--- Data records ---

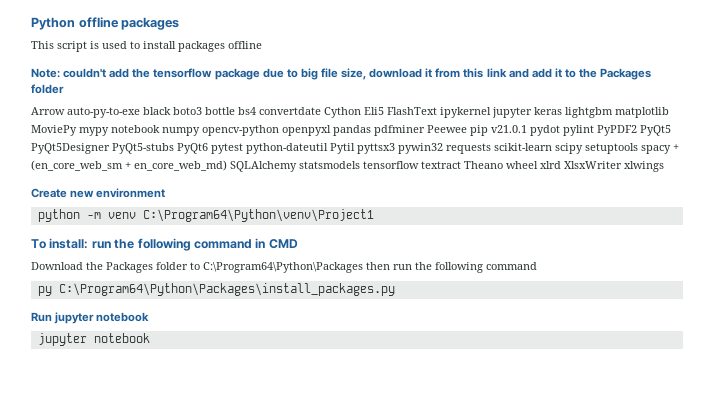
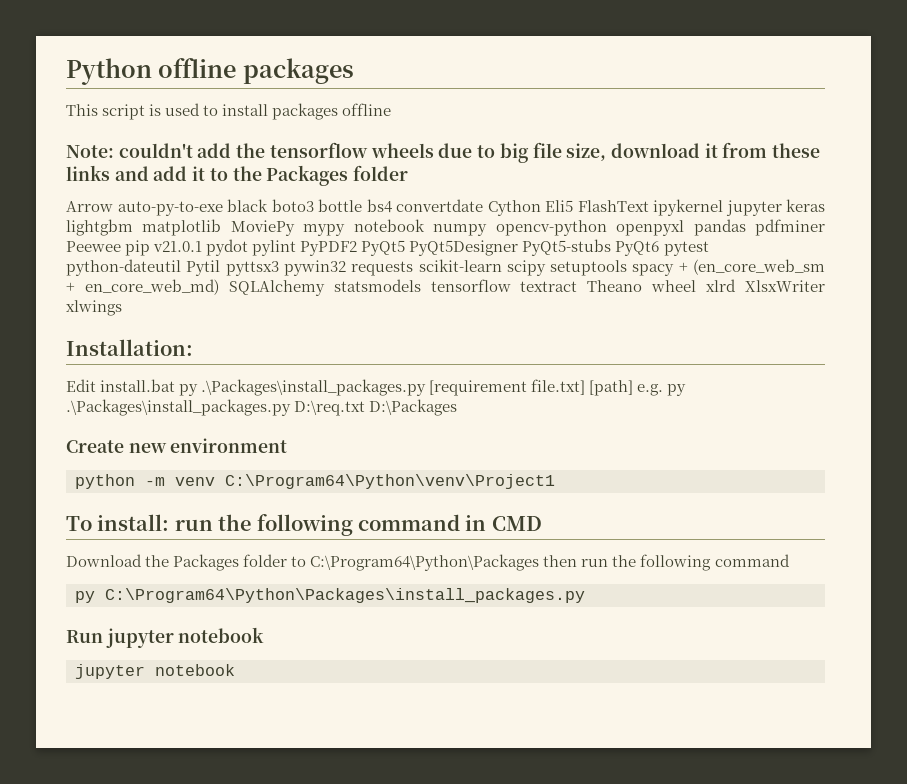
[214,68,260,80] package -> [370,143,434,158] wheels
[463,68,507,78] this link -> [772,143,821,158] [66,165,110,181] these links
(664, 166) none -> [66,339,193,356] [66,379,687,396] [66,399,458,416] // Installation: // Edit install.bat py .\Packages\install_packages.py [requirement file.txt] [path] e.g. py .\Packages\install_packages.py D:\req.txt D:\Packages

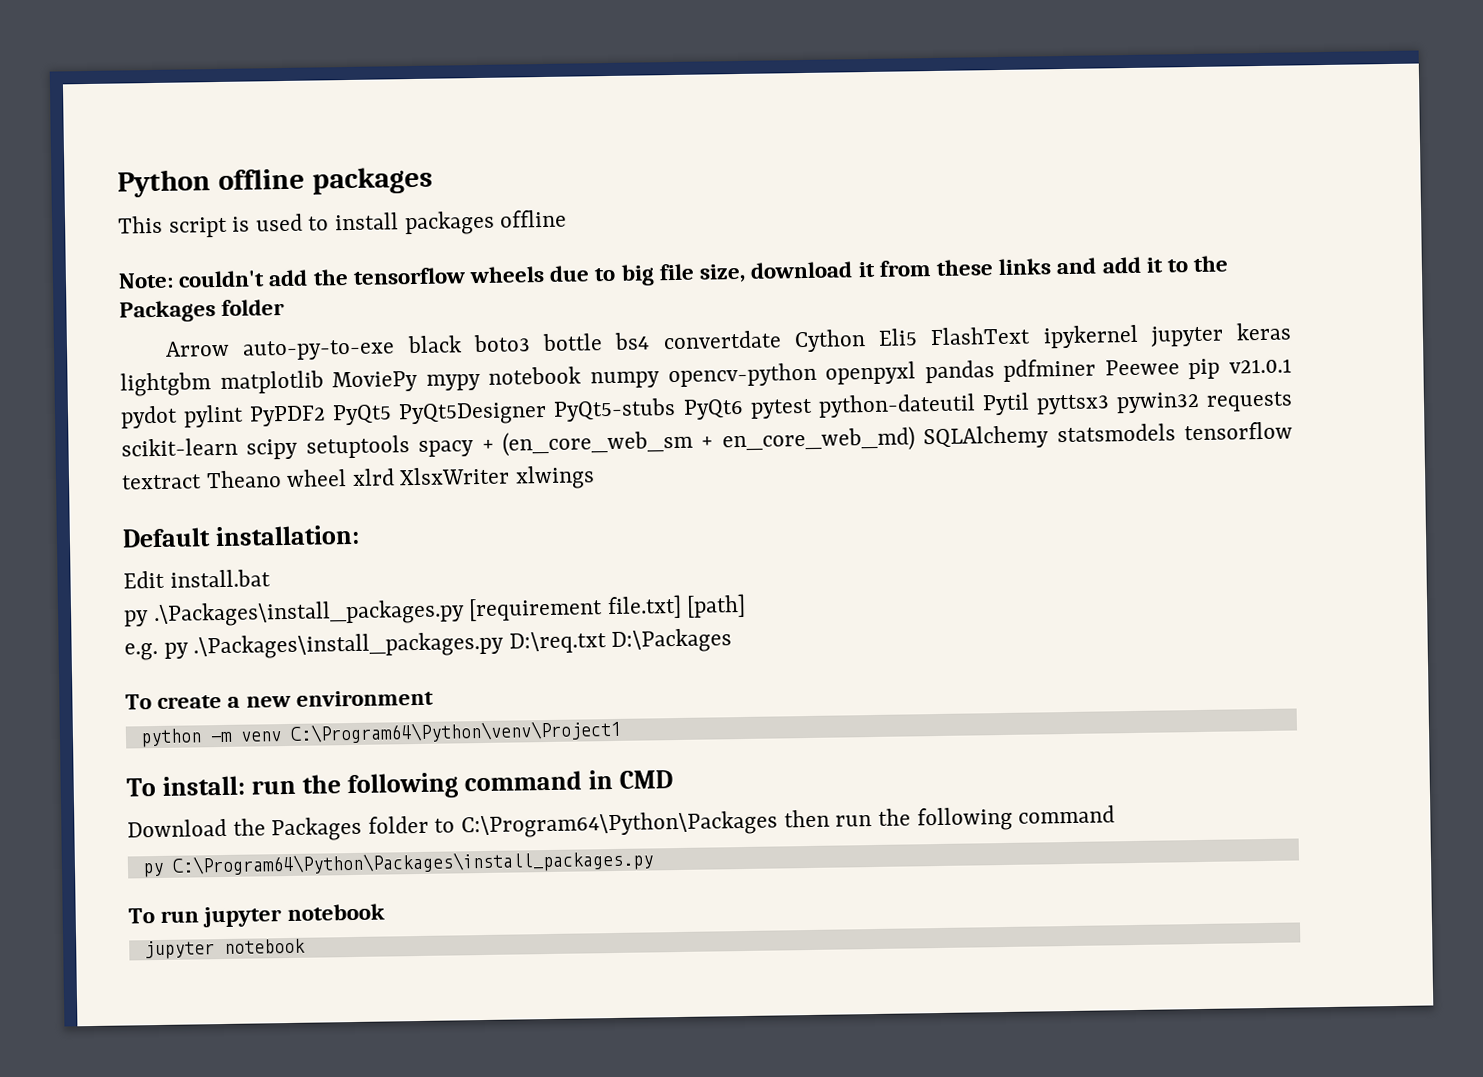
[66,339,193,356] Installation: -> [122,524,361,548] Default installation:
(176, 385) none -> (271, 578) //
(634, 388) none -> (747, 605) //
[66,440,124,453] Create -> [125,694,241,710] To create a
[66,630,103,643] Run -> [128,908,200,924] To run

---

▸ **Assignment**
Copy each line from the records above that includes the string "none".

▸ **Answer to the problem**
(664, 166) none -> [66,339,193,356] [66,379,687,396] [66,399,458,416] // Installation: // Edit install.bat py .\Packages\install_packages.py [requirement file.txt] [path] e.g. py .\Packages\install_packages.py D:\req.txt D:\Packages
(176, 385) none -> (271, 578) //
(634, 388) none -> (747, 605) //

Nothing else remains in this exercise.